If you’ve overcome an eating disorder, congratulations! Any type of eating disorder or disordered eating habits can be very difficult to let go of. And even if you’ve been in recovery for years, you might still notice that disordered thoughts about food or your body tend to creep up every once in a while. For many people in recovery, these thoughts often come about during periods of high stress and/or major transitions; I personally had a relapse in my anorexia nervosa and orthorexia as a freshman in college. Years later, after acquiring more nutrition education and life experiences, I realize that many recovery warriors suffer from relapses when they feel overwhelmed and are lacking control over certain situations in their lives. If this sounds like your own experience, know you are not alone. By recognizing why stress can cause a resurgence of old habits and by learning how to overcome this pattern, we can prevent harmful relapses and continue living our best lives in recovery.
Many individuals (myself included) who have been diagnosed with a restrictive eating disorder have a “type A” personality – they are rigidly organized, perfectionistic, anxious, competitive, and high-achieving. They want to be the best at everything they do, and love being in control. Eating disorder behaviors like restriction and compulsive exercising are particularly comforting for people with these characteristics, because these behaviors involve controlling one’s food choices and body size. When other areas of life feel chaotic and out of control – family systems, friendships, romantic relationships, work, school, and now the global pandemic – anxiety levels rise and panic sets in. In these situations, people with a history of disordered eating may revert back to destructive behaviors in an attempt to feel safe, secure, and back in control. And the risk of returning to these behaviors is higher if alternative, healthier coping mechanisms have never been learned.

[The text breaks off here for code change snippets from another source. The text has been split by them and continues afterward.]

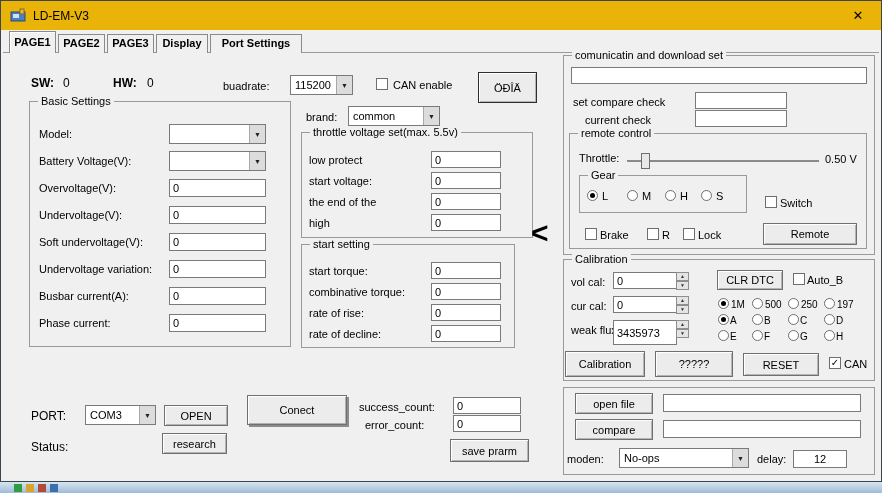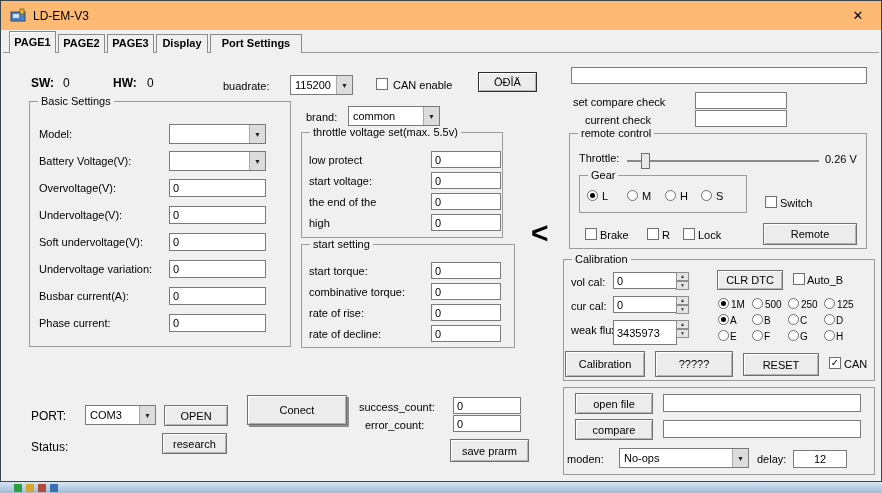--- a/index.html
+++ b/index.html
@@ -10,7 +10,7 @@
   .window { position:absolute; left:0; top:0; width:882px; height:482px;
             background:#f0f0f0; border:1px solid #3c464f; overflow:hidden; }
 
-  .titlebar { position:absolute; left:0; top:0; right:0; height:29px; background:#fdba74; }
+  .titlebar { position:absolute; left:0; top:0; right:0; height:29px; background:#eab308; }
   .app-icon { position:absolute; left:9px; top:6px; width:17px; height:17px; }
   .win-title { position:absolute; left:32px; top:8px; font-size:12px; color:#000; white-space:nowrap; }
   .close-btn { position:absolute; right:0; top:0; width:46px; height:29px; text-align:center;

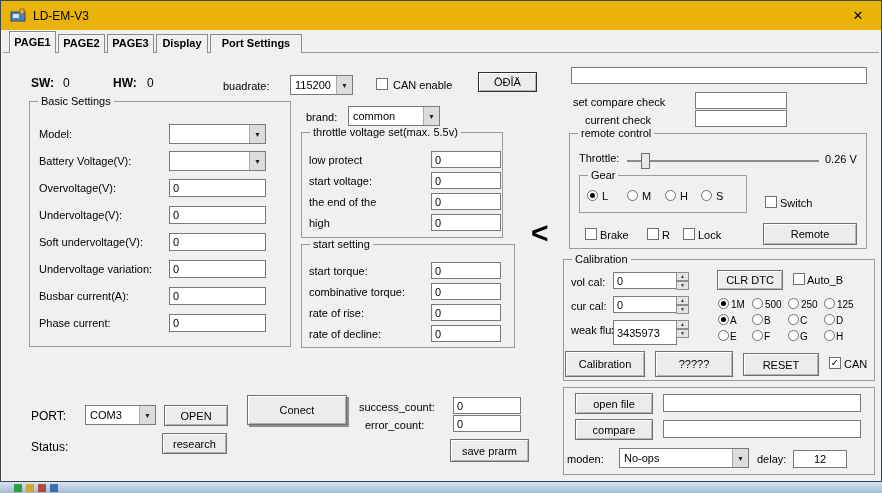--- a/index.html
+++ b/index.html
@@ -164,6 +164,9 @@
 
     <span class="big-lt" style="left:530px;top:215px;">&lt;</span>
 
+    <div class="group" style="left:562px;top:54px;width:312px;height:200px;">
+      <span class="legend">comunicatin and download set</span>
+    </div>
     <input class="input" style="left: 570px; top: 66px; width: 296px; height: 17px;" value="">
     <span class="lbl" style="left:572px;top:95px;">set compare check</span>
     <input class="input" style="left: 694px; top: 91px; width: 92px; height: 17px;" value="">

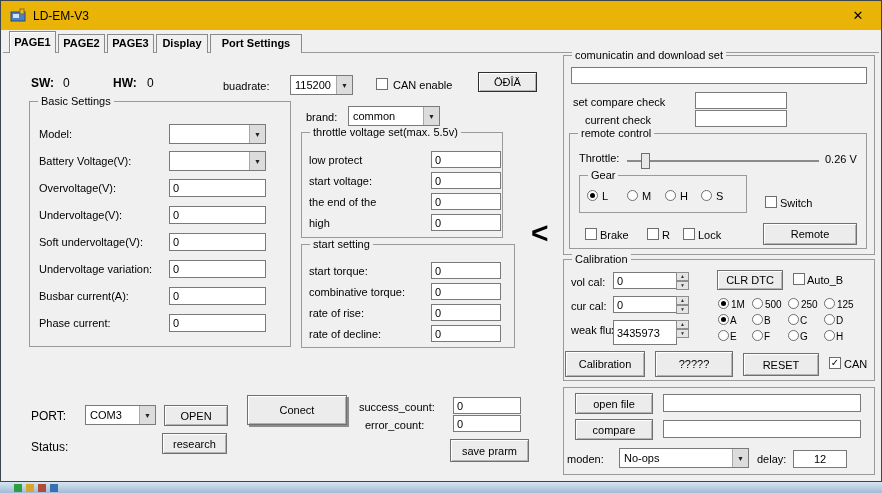--- a/index.html
+++ b/index.html
@@ -104,7 +104,7 @@
     </div>
     <span class="cb" style="left:375px;top:77px;"></span>
     <span class="lbl" style="left:392px;top:78px;">CAN enable</span>
-    <div class="btn dark" style="left:477px;top:71px;width:59px;height:20px;">ÖÐÎÄ</div>
+    <div class="btn dark" style="left:477px;top:71px;width:59px;height:31px;">ÖÐÎÄ</div>
 
     <div class="group" style="left:28px;top:100px;width:262px;height:246px;">
       <span class="legend">Basic Settings</span>

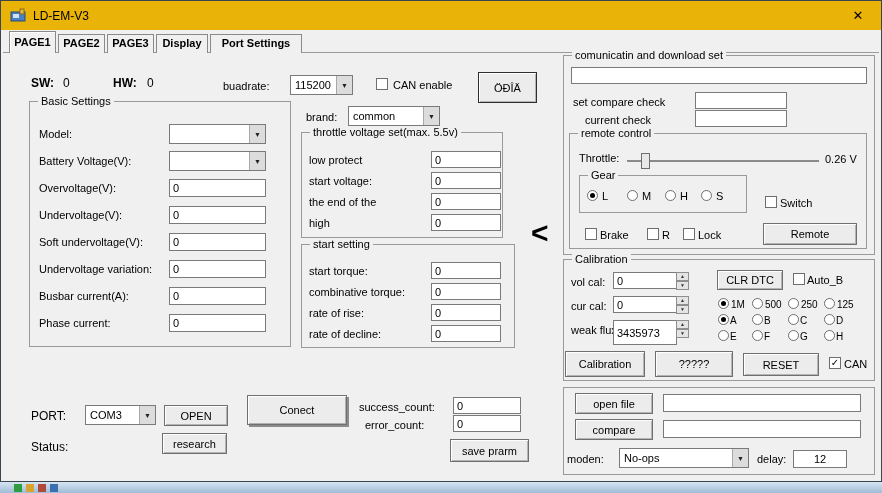--- a/index.html
+++ b/index.html
@@ -138,7 +138,7 @@
       <span class="combo-arrow">▼</span>
     </div>
 
-    <div class="group" style="left:300px;top:131px;width:202px;height:106px;text-align:center;">
+    <div class="group" style="left:300px;top:131px;width:232px;height:106px;text-align:center;">
       <span class="legend">throttle voltage set(max. 5.5v)</span>
     </div>
     <span class="lbl" style="left:308px;top:153px;">low protect</span>

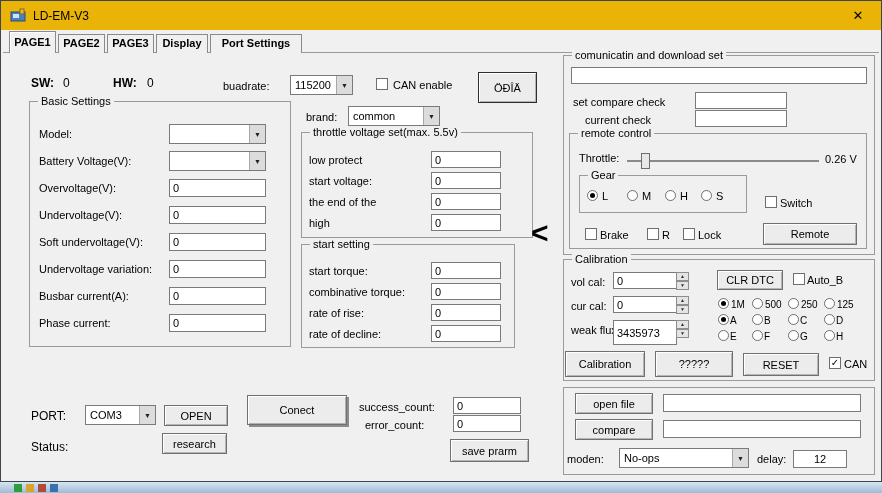--- a/index.html
+++ b/index.html
@@ -179,7 +179,7 @@
     <span class="lbl" style="left:578px;top:151px;">Throttle:</span>
     <div class="slider-track" style="left:626px;top:159px;width:192px;"></div>
     <div class="slider-thumb" style="left:640px;top:152px;"></div>
-    <span class="lbl" style="left:824px;top:152px;">0.26 V</span>
+    <span class="lbl" style="left:824px;top:152px;">0.50 V</span>
 
     <div class="group" style="left:578px;top:174px;width:168px;height:38px;">
       <span class="legend">Gear</span>

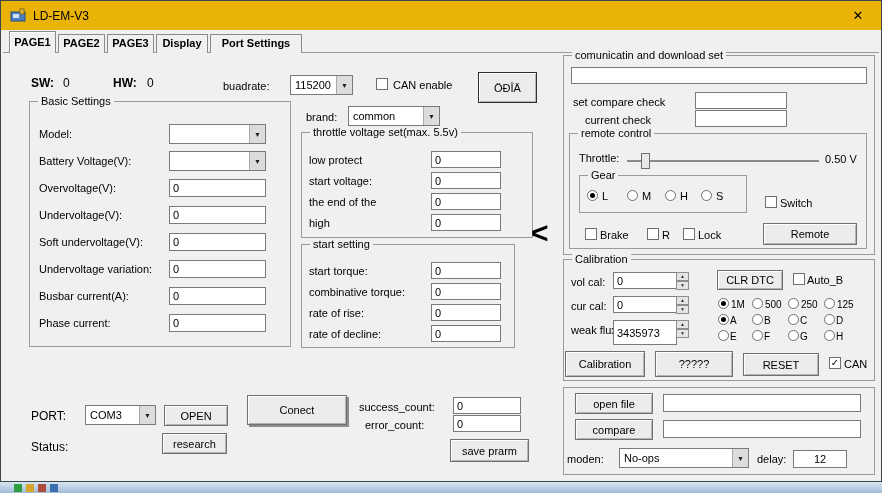--- a/index.html
+++ b/index.html
@@ -229,7 +229,7 @@
     <span class="rb" style="left:787px;top:297px;"></span>
     <span class="lbl small" style="left:800px;top:298px;">250</span>
     <span class="rb" style="left:823px;top:297px;"></span>
-    <span class="lbl small" style="left:836px;top:298px;">125</span>
+    <span class="lbl small" style="left:836px;top:298px;">197</span>
 
     <span class="lbl" style="left:570px;top:323px;">weak flux:</span>
     <input class="input" style="left: 612px; top: 319px; width: 64px; height: 25px;" value="3435973">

From my own experiences, I know the transition from high school to college can lead to a relapse in a recovered individual. High school is comfortable; we have our set groups of friends, we know our teachers and classmates, and we’re familiar with our environments. But college is new and intimidating. We’re separated from our families and closest friends and are forced to build our own new communities. We don’t know anyone, we aren’t familiar with our physical surroundings, and even the classes and professors are completely different from what we’re used to. This can be a major cause of stress for anyone, and for someone in recovery, it promotes the desire to engage in old behaviors to feel in control again.
So how can relapses during stressful times and life transitions be avoided? For predictable stressors like starting a new school, familiarizing yourself with certain aspects of your new environment can help you to feel less overwhelmed. This might mean touring your campus again prior to move-in day: figure out the location of your dorm building, nearby dining options, lecture halls, and other important spots. In addition, you can try to connect with new peers ahead of time. Most college campuses have Facebook groups dedicated specifically to incoming freshmen, allowing them to chat and make friends with each other before school starts. Navigating a huge college campus feels a lot less intimidating if you’re alongside new friends who are going through a similar transition. Colleges also have a variety of clubs, student groups, and sports teams, so finding one that fits your interests is a great way to feel comfortable in a new environment and meet people with similar passions.
Similarly, in preparation for a new job, try to figure out logistical details in advance (such as how long your commute will take, where you will park, how employees dress at work, if you have access to a fridge and microwave, etc.). Knowing these basics ahead of time can help you to feel more comfortable and confident going into your first week. Additionally, practicing stress management techniques, prioritizing self-care, and seeking extra support from loved ones or your treatment team members can help you to feel more grounded during times of change. Make sure there’s someone in your life you can reach out to when you’re feeling particularly vulnerable to a relapse and need help with maintaining your recovery. And don’t be afraid or ashamed to ask for help when you need it! Recovery is not easy, but if we learn to better manage stressful times by using healthier coping mechanisms and seeking external support, we can continue to enjoy happy, healthy, eating disorder-free lives.